Niki Ridge had been taking hormone replacement therapy (HRT), in the form of patches, for four years when she began experiencing hot flushes again — so she asked her GP about increasing her dose.

‘I’d had hot flushes in the run-up to the menopause but HRT had sorted them out,’ says Niki, 58, a former IT manager for a bank, who lives with her husband Steve, 57, and their sons Jamie, 21, and Ewan, 18, in Swindon, Wiltshire. ‘But this time I was also getting night sweats. I’d wake every night drenched. It was unbearable.

‘At first, I thought it was down to my new pyjamas, which had polyester in the fabric, but the sweats carried on even when I changed them. The sheets were soaked through every night — I had to lie on a towel I was so sweaty.’
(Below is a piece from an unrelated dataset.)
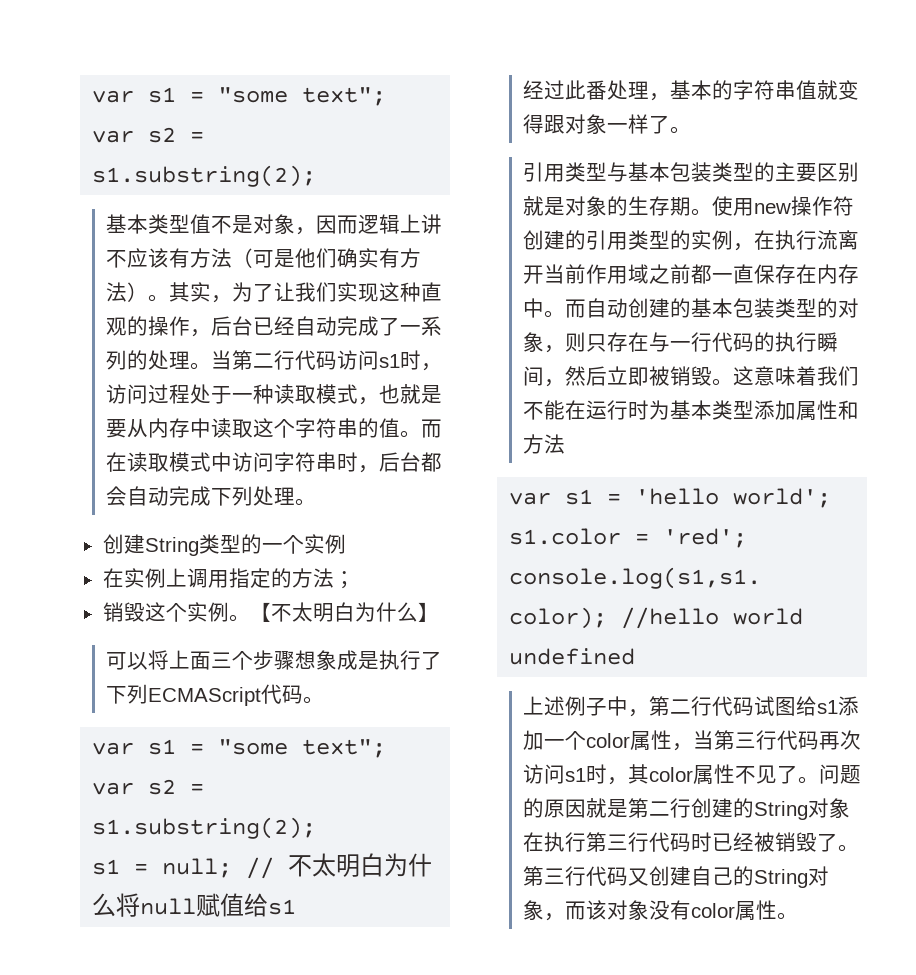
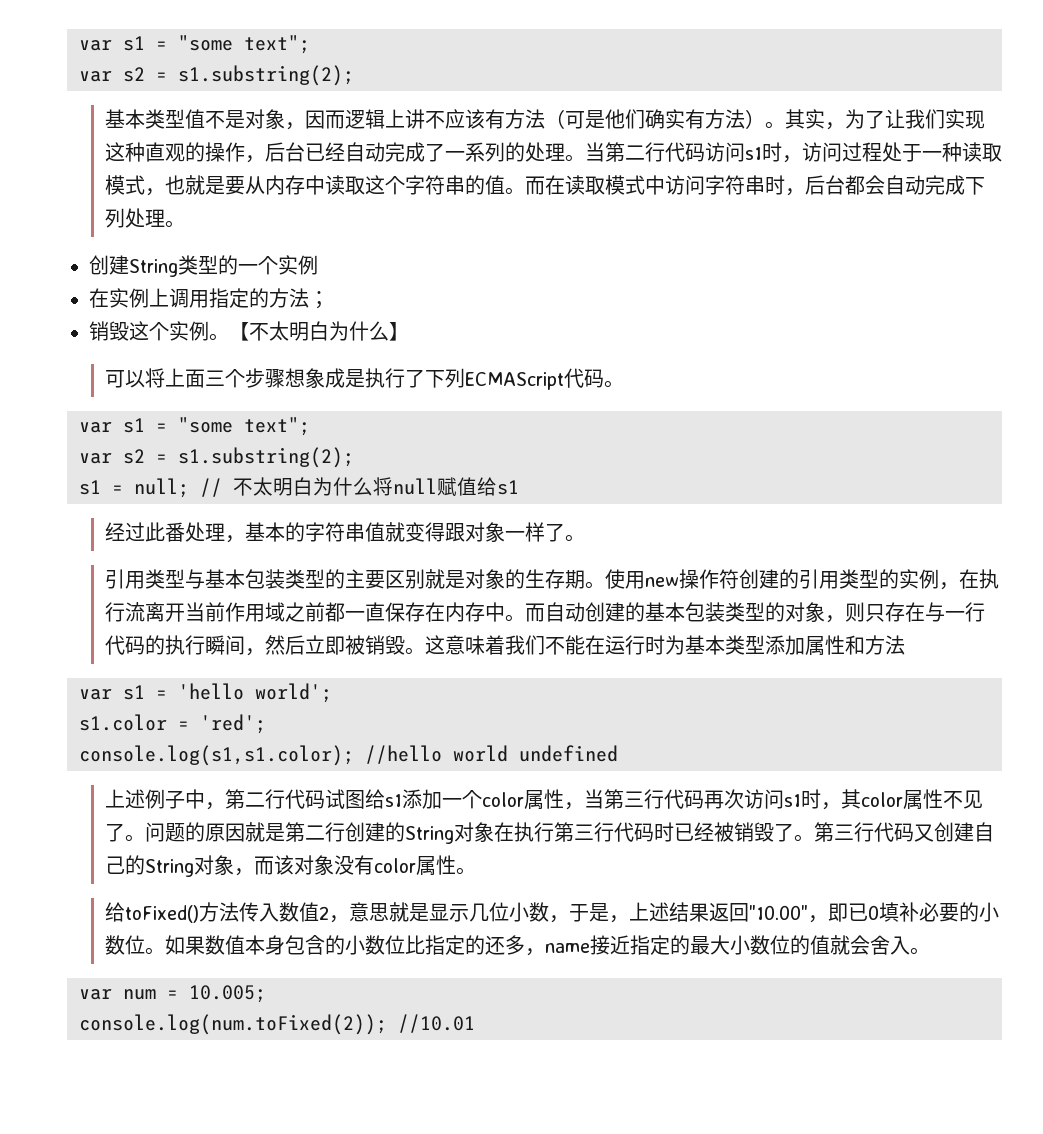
(799, 916) none -> [104,902,999,923] [104,935,930,956] [79,985,266,1003] [79,1014,475,1035] // 给toFixed()方法传入数值2，意思就是显示几位小数，于是，上述结果返回"10.00"，即已0填补必要的小数位。如果数值本身包含的小数位比指定的还多，name接近指定的最大小数位的值就会舍入。 // var num = 10.005; // console.log(num.toFixed(2)); //10.01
Niki Ridge, 58, had been taking hormone replacement therapy (HRT), in the form of patches, for four years when she began experiencing hot flushes again

Niki Ridge, 58, had been taking hormone replacement therapy (HRT), in the form of patches, for four years when she began experiencing hot flushes again

After three months, thinking her menopause symptoms were returning, in January 2022 Niki saw her GP, who agreed to up her HRT dose.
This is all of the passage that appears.